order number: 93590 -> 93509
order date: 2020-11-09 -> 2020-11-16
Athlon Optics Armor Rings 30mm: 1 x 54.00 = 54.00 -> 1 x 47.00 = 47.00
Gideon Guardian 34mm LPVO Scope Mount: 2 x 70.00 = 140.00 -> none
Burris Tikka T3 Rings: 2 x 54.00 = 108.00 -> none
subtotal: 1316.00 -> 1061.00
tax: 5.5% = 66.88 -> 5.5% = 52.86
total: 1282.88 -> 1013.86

----

__What you will do__. Exact copies of all entries are what's needed here.

__Response below__.
order number: 93590 -> 93509
order date: 2020-11-09 -> 2020-11-16
Athlon Optics Armor Rings 30mm: 1 x 54.00 = 54.00 -> 1 x 47.00 = 47.00
Gideon Guardian 34mm LPVO Scope Mount: 2 x 70.00 = 140.00 -> none
Burris Tikka T3 Rings: 2 x 54.00 = 108.00 -> none
subtotal: 1316.00 -> 1061.00
tax: 5.5% = 66.88 -> 5.5% = 52.86
total: 1282.88 -> 1013.86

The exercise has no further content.